- Given data
● ● ●
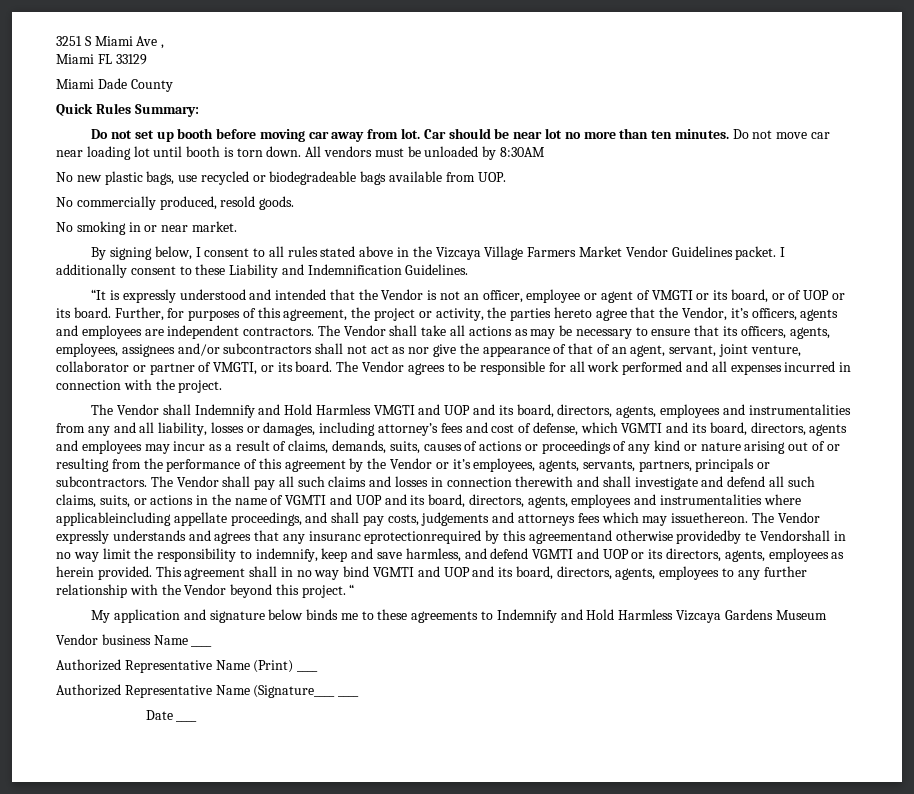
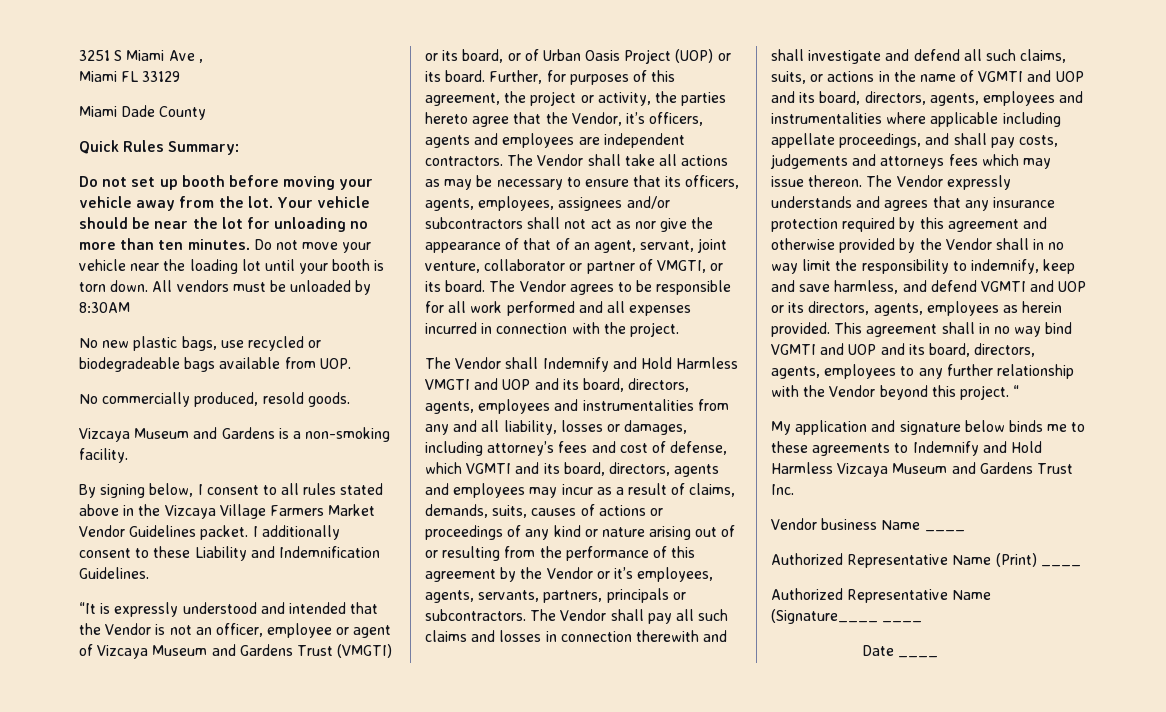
- Do not set up booth before moving car away from lot. Car should be near lot no more than ten minutes.
+ Do not set up booth before moving your vehicle away from the lot. Your vehicle should be near the lot for unloading no more than ten minutes.
- Do not move car near loading lot until booth is torn down.
+ Do not move your vehicle near the loading lot until your booth is torn down.
- No smoking in or near market.
+ Vizcaya Museum and Gardens is a non-smoking facility.
- “It is expressly understood and intended that the Vendor is not an officer, employee or agent of VMGTI or its board, or of UOP or its board.
+ “It is expressly understood and intended that the Vendor is not an officer, employee or agent of Vizcaya Museum and Gardens Trust (VMGTI) or its board, or of Urban Oasis Project (UOP) or its board.
- The Vendor shall pay all such claims and losses in connection therewith and shall investigate and defend all such claims, suits, or actions in the name of VGMTI and UOP and its board, directors, agents, employees and instrumentalities where applicableincluding appellate proceedings, and shall pay costs, judgements and attorneys fees which may issuethereon.
+ The Vendor shall pay all such claims and losses in connection therewith and shall investigate and defend all such claims, suits, or actions in the name of VGMTI and UOP and its board, directors, agents, employees and instrumentalities where applicable including appellate proceedings, and shall pay costs, judgements and attorneys fees which may issue thereon.
- The Vendor expressly understands and agrees that any insuranc eprotectionrequired by this agreementand otherwise providedby te Vendorshall in no way limit the responsibility to indemnify, keep and save harmless, and defend VGMTI and UOP or its directors, agents, employees as herein provided.
+ The Vendor expressly understands and agrees that any insurance protection required by this agreement and otherwise provided by the Vendor shall in no way limit the responsibility to indemnify, keep and save harmless, and defend VGMTI and UOP or its directors, agents, employees as herein provided.
- My application and signature below binds me to these agreements to Indemnify and Hold Harmless Vizcaya Gardens Museum
+ My application and signature below binds me to these agreements to Indemnify and Hold Harmless Vizcaya Museum and Gardens Trust Inc.

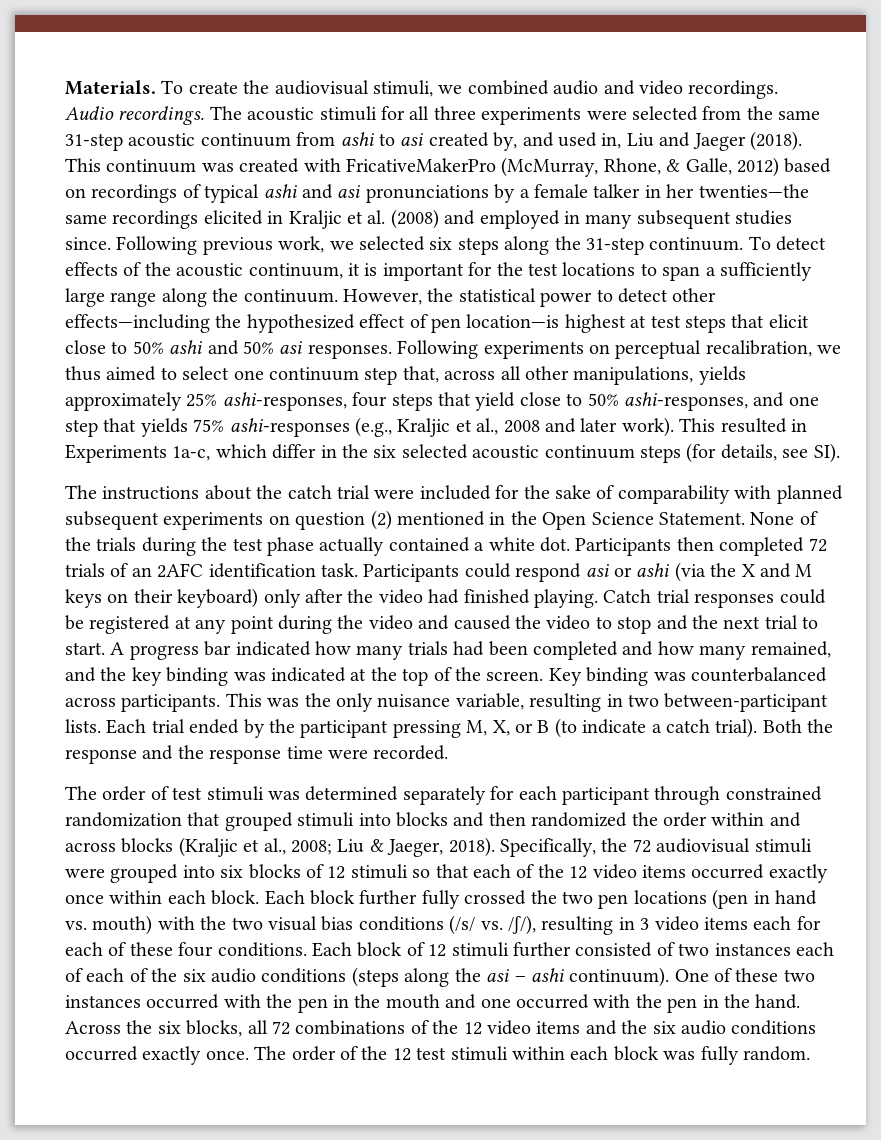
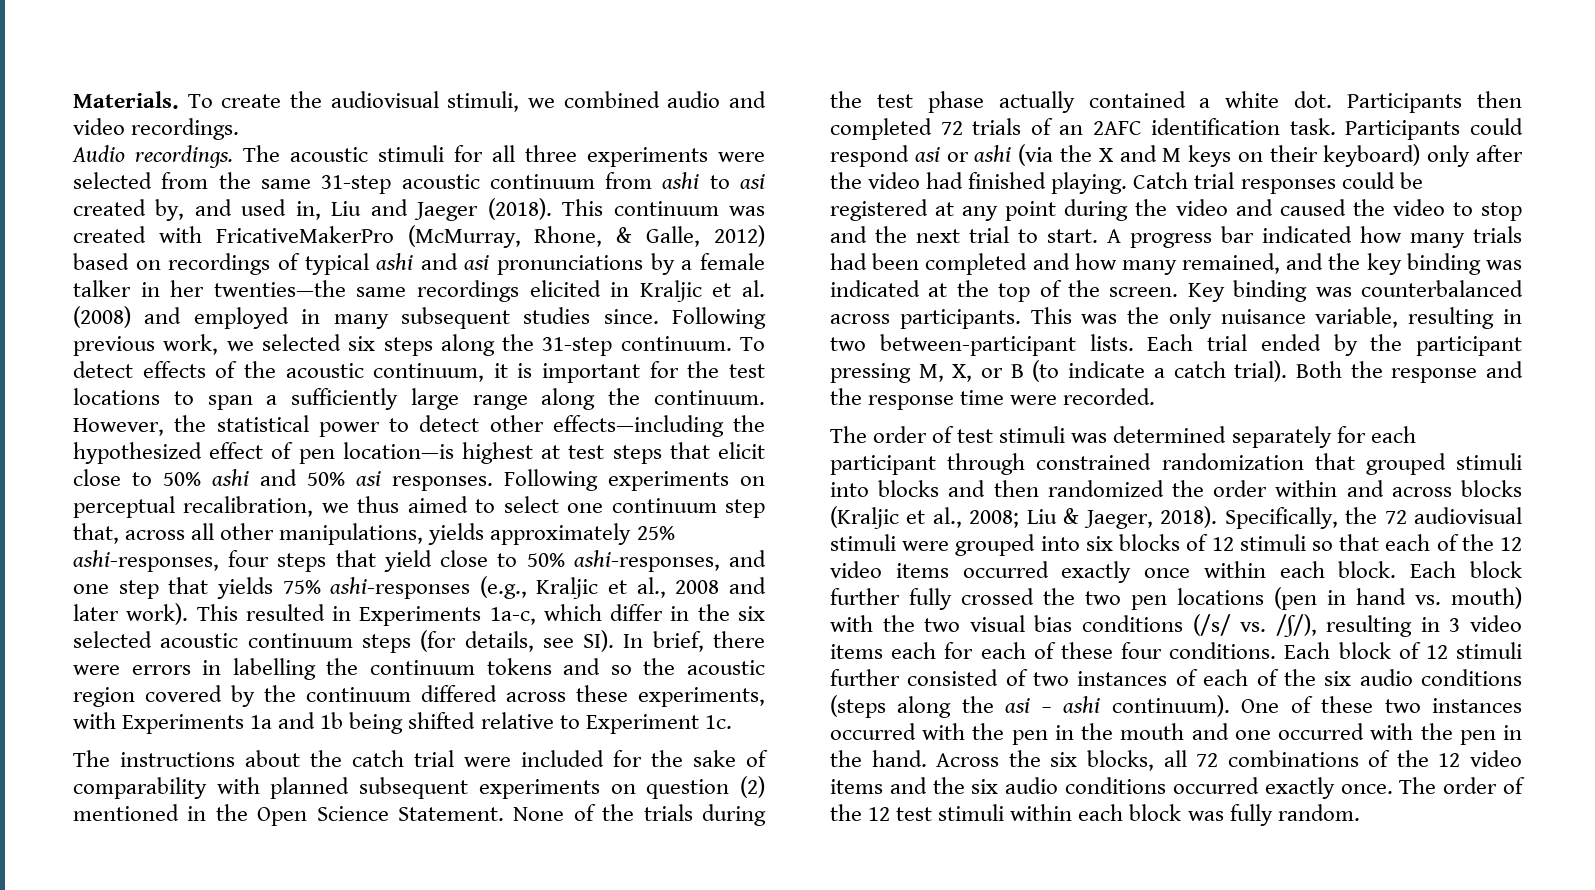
- This resulted in Experiments 1a-c, which differ in the six selected acoustic continuum steps (for details, see SI).
+ This resulted in Experiments 1a-c, which differ in the six selected acoustic continuum steps (for details, see SI). In brief, there were errors in labelling the continuum tokens and so the acoustic region covered by the continuum differed across these experiments, with Experiments 1a and 1b being shifted relative to Experiment 1c.
- Each block of 12 stimuli further consisted of two instances each of each of the six audio conditions (steps along the asi – ashi continuum).
+ Each block of 12 stimuli further consisted of two instances of each of the six audio conditions (steps along the asi – ashi continuum).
● ● ●
- Task prompt
Print all the entries exactly as they appear, without the pictures.

- Written reply
- Do not set up booth before moving car away from lot. Car should be near lot no more than ten minutes.
+ Do not set up booth before moving your vehicle away from the lot. Your vehicle should be near the lot for unloading no more than ten minutes.
- Do not move car near loading lot until booth is torn down.
+ Do not move your vehicle near the loading lot until your booth is torn down.
- No smoking in or near market.
+ Vizcaya Museum and Gardens is a non-smoking facility.
- “It is expressly understood and intended that the Vendor is not an officer, employee or agent of VMGTI or its board, or of UOP or its board.
+ “It is expressly understood and intended that the Vendor is not an officer, employee or agent of Vizcaya Museum and Gardens Trust (VMGTI) or its board, or of Urban Oasis Project (UOP) or its board.
- The Vendor shall pay all such claims and losses in connection therewith and shall investigate and defend all such claims, suits, or actions in the name of VGMTI and UOP and its board, directors, agents, employees and instrumentalities where applicableincluding appellate proceedings, and shall pay costs, judgements and attorneys fees which may issuethereon.
+ The Vendor shall pay all such claims and losses in connection therewith and shall investigate and defend all such claims, suits, or actions in the name of VGMTI and UOP and its board, directors, agents, employees and instrumentalities where applicable including appellate proceedings, and shall pay costs, judgements and attorneys fees which may issue thereon.
- The Vendor expressly understands and agrees that any insuranc eprotectionrequired by this agreementand otherwise providedby te Vendorshall in no way limit the responsibility to indemnify, keep and save harmless, and defend VGMTI and UOP or its directors, agents, employees as herein provided.
+ The Vendor expressly understands and agrees that any insurance protection required by this agreement and otherwise provided by the Vendor shall in no way limit the responsibility to indemnify, keep and save harmless, and defend VGMTI and UOP or its directors, agents, employees as herein provided.
- My application and signature below binds me to these agreements to Indemnify and Hold Harmless Vizcaya Gardens Museum
+ My application and signature below binds me to these agreements to Indemnify and Hold Harmless Vizcaya Museum and Gardens Trust Inc.

- This resulted in Experiments 1a-c, which differ in the six selected acoustic continuum steps (for details, see SI).
+ This resulted in Experiments 1a-c, which differ in the six selected acoustic continuum steps (for details, see SI). In brief, there were errors in labelling the continuum tokens and so the acoustic region covered by the continuum differed across these experiments, with Experiments 1a and 1b being shifted relative to Experiment 1c.
- Each block of 12 stimuli further consisted of two instances each of each of the six audio conditions (steps along the asi – ashi continuum).
+ Each block of 12 stimuli further consisted of two instances of each of the six audio conditions (steps along the asi – ashi continuum).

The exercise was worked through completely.